WHAT YOU SHOULD DO - For the entries that follow, retype exactly the lines from the one containing "(471, 651) none" to the one containing "[798,254,899,268] as described ->", inclusive, and only those. Images stay out of the copy.

-------- PROVIDED DATA

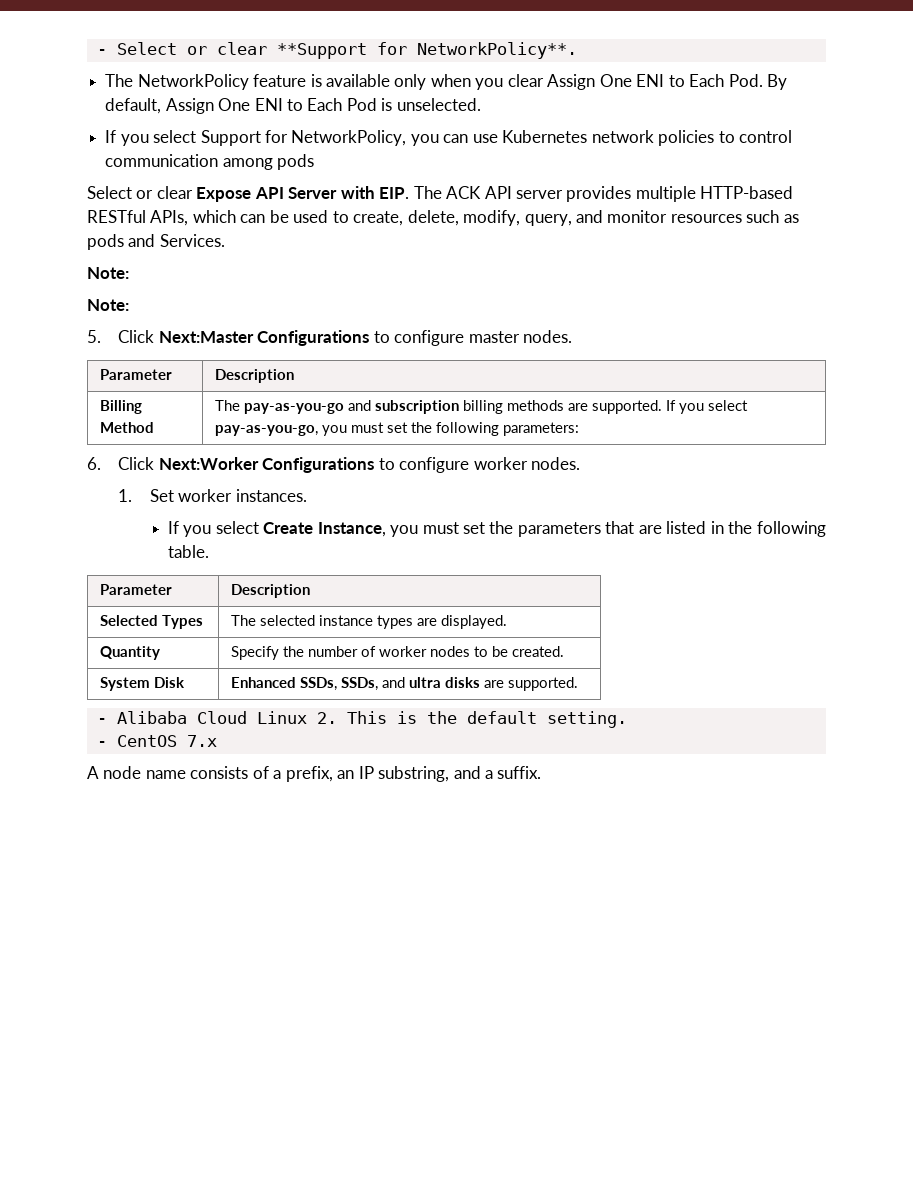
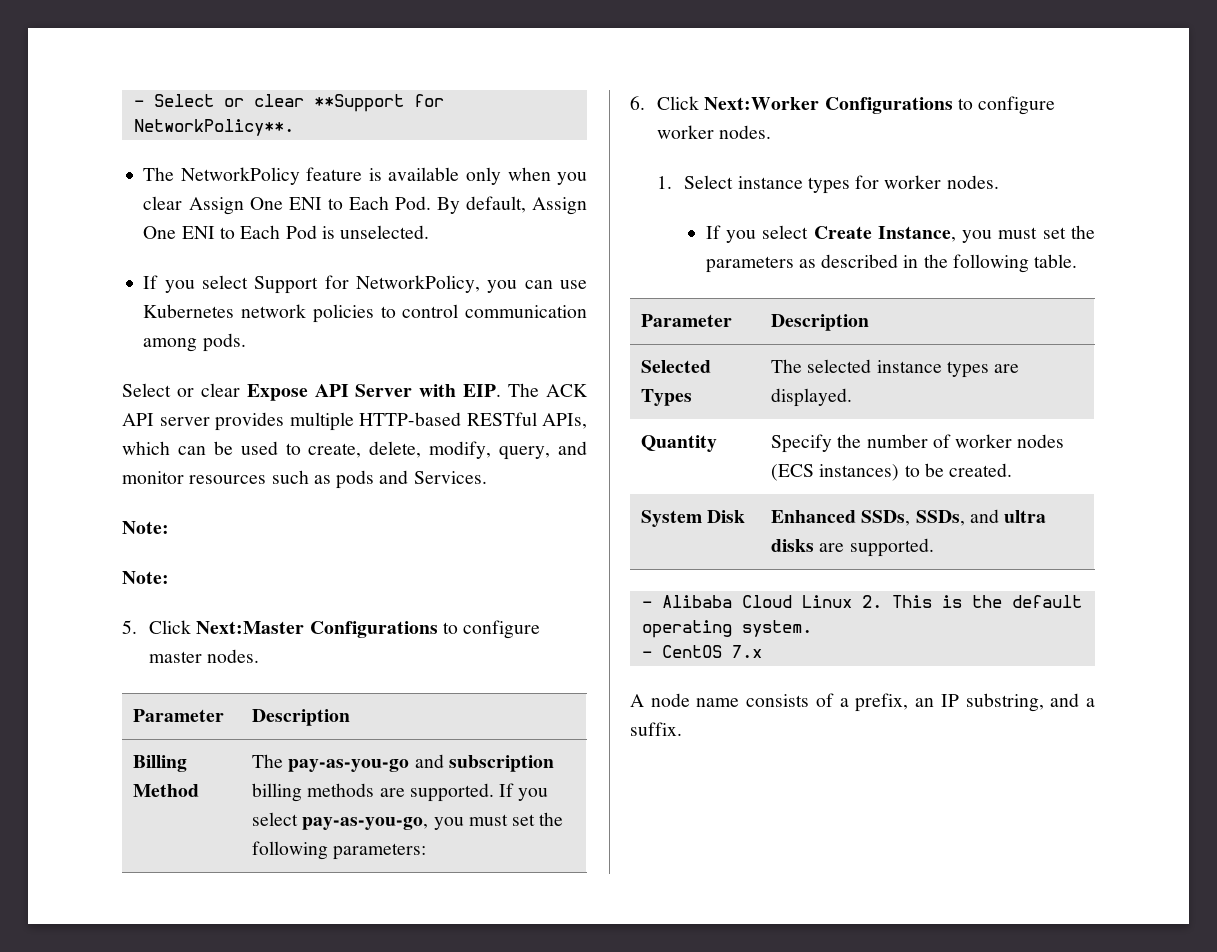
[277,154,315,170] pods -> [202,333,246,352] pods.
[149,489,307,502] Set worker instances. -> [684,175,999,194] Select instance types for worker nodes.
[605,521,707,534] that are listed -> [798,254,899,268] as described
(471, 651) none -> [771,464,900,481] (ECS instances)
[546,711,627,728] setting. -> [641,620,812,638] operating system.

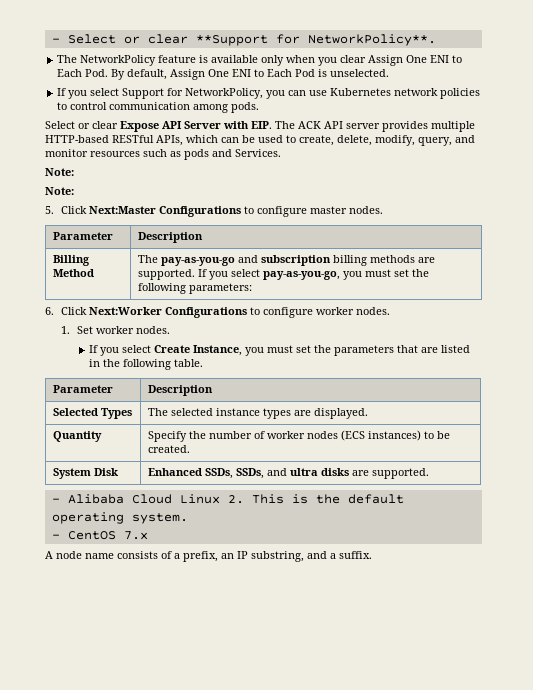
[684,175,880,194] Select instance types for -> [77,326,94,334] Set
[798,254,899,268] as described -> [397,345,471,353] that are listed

----------------
-------- PROVIDED DATA

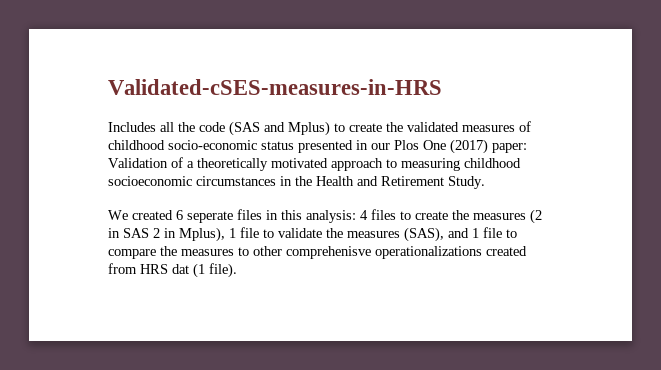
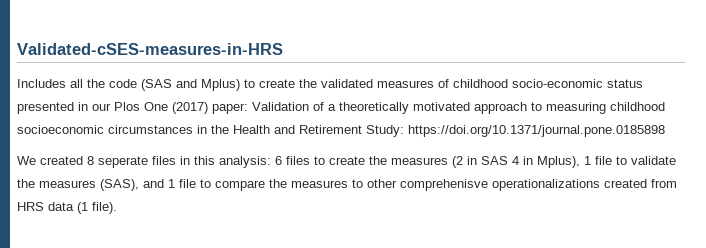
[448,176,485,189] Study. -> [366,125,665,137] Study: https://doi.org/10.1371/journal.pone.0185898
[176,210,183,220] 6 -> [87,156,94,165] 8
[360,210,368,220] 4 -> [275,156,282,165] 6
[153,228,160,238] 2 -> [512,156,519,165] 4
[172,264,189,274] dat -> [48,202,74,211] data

----------------

SOLUTION TO THIS TASK -
(471, 651) none -> [771,464,900,481] (ECS instances)
[546,711,627,728] setting. -> [641,620,812,638] operating system.

[684,175,880,194] Select instance types for -> [77,326,94,334] Set
[798,254,899,268] as described -> [397,345,471,353] that are listed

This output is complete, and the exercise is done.